Where a line of the material contains the string "Mochila", copy that line.

» **Recorded information**:
========================================

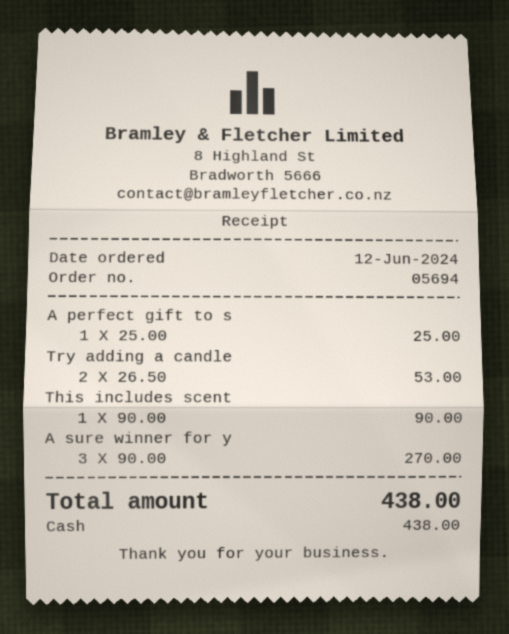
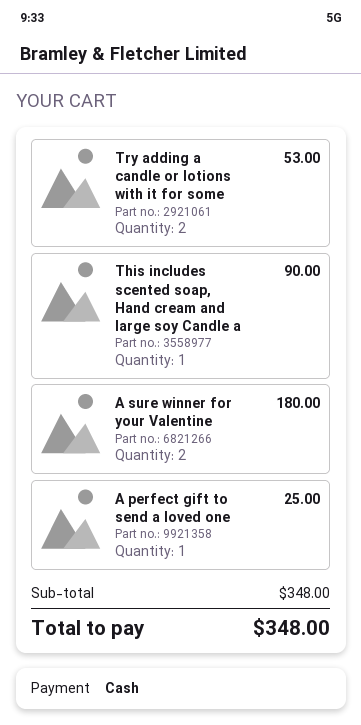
A sure winner for y: 3 for 270.00 -> 2 for 180.00
total: 438.00 -> 348.00

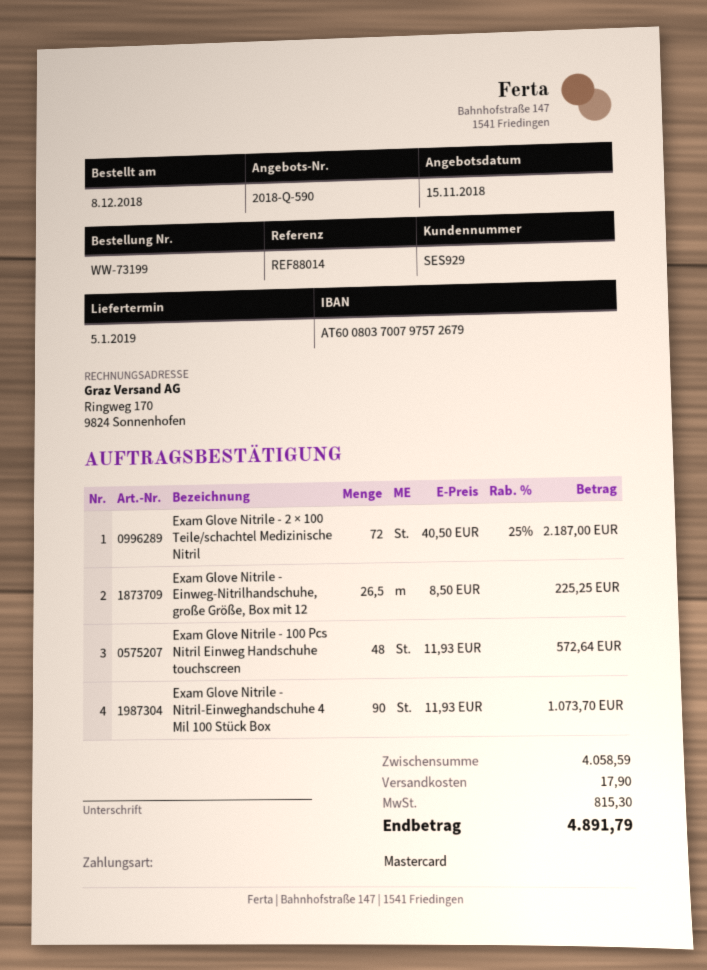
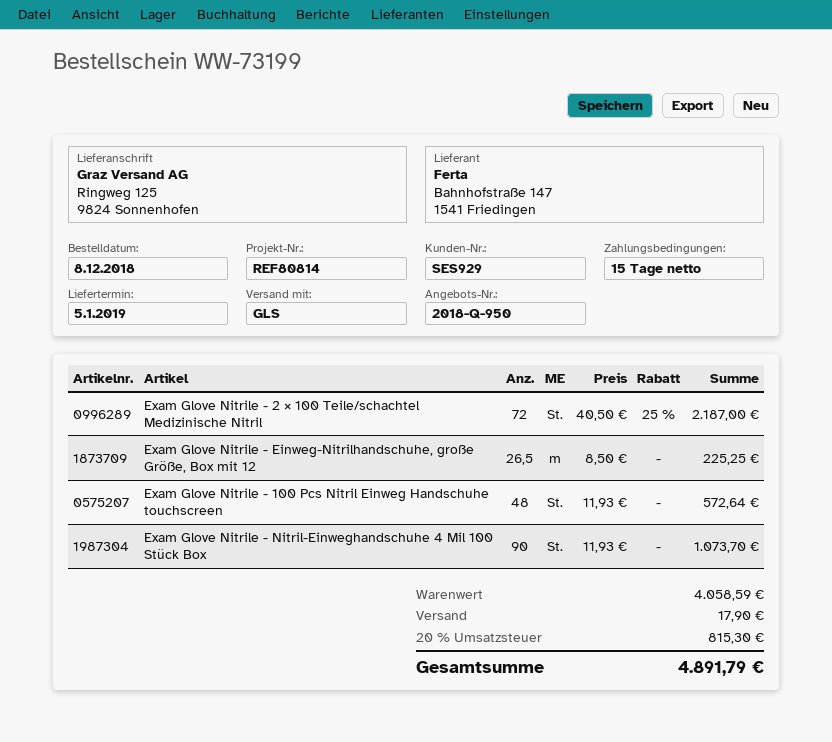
quote number: 2018-Q-590 -> 2018-Q-950
reference: REF88014 -> REF80814

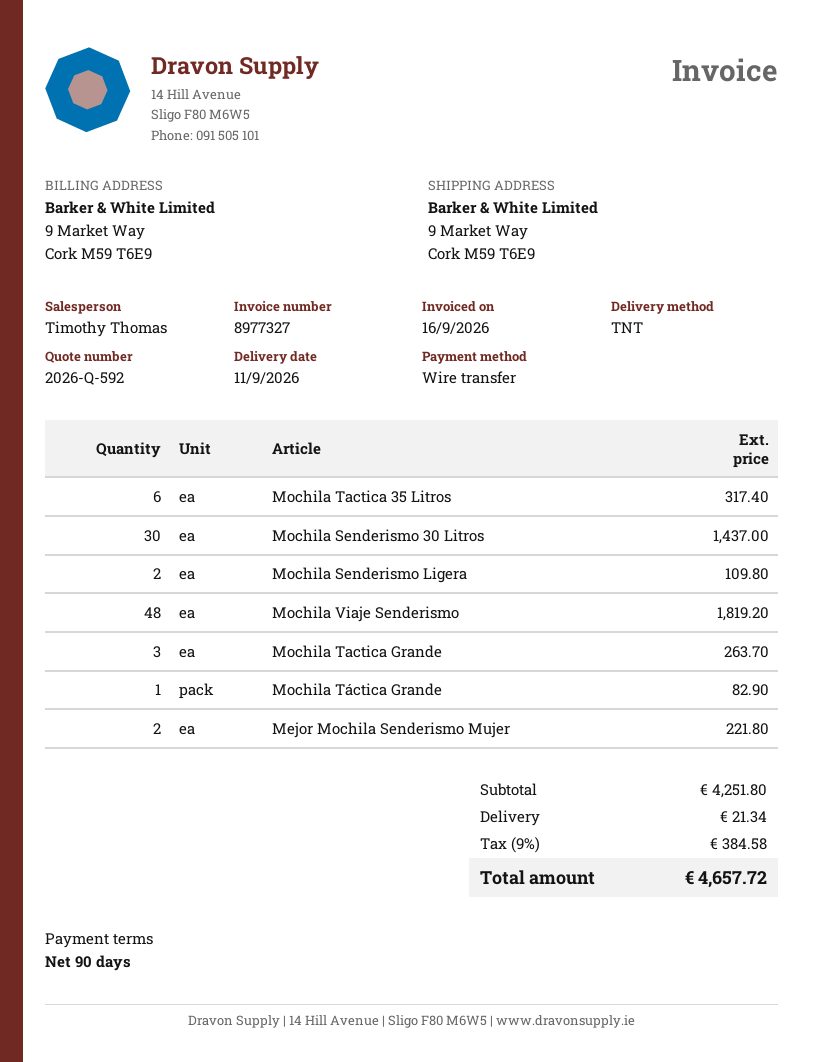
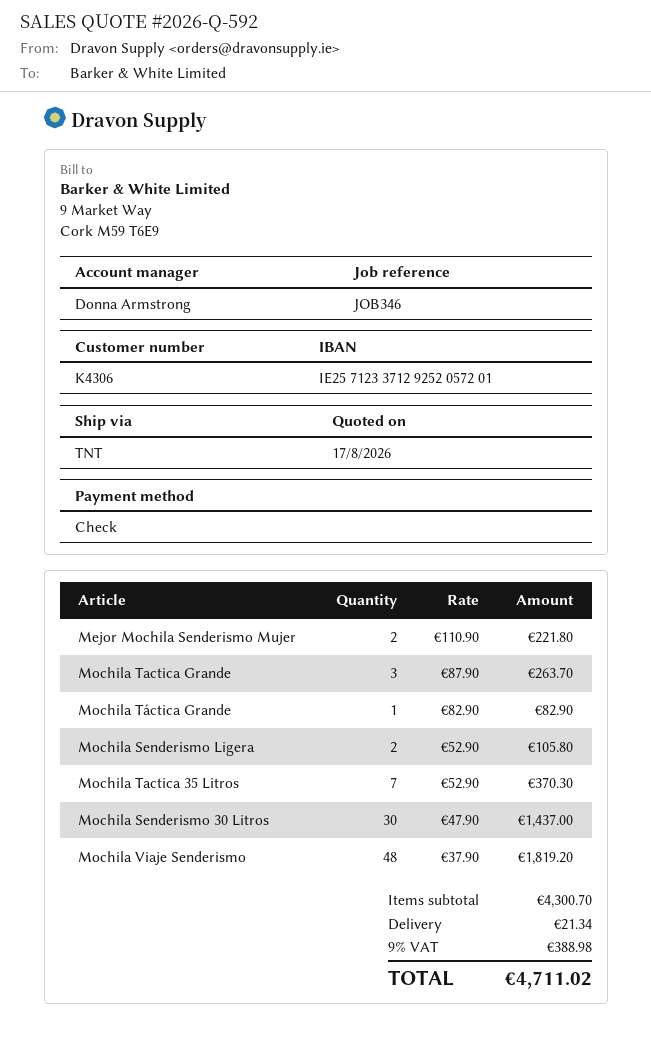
sales rep: Timothy Thomas -> Donna Armstrong
payment method: bank transfer -> cheque
Mochila Tactica 35 Litros: 6 for 317.40 -> 7 for 370.30
Mochila Senderismo Ligera: 2 for 109.80 -> 2 for 105.80
subtotal: 4251.80 -> 4300.70
tax: 9% = 384.58 -> 9% = 388.98
total: 4657.72 -> 4711.02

========================================

» **Exercise response**:
Mochila Tactica 35 Litros: 6 for 317.40 -> 7 for 370.30
Mochila Senderismo Ligera: 2 for 109.80 -> 2 for 105.80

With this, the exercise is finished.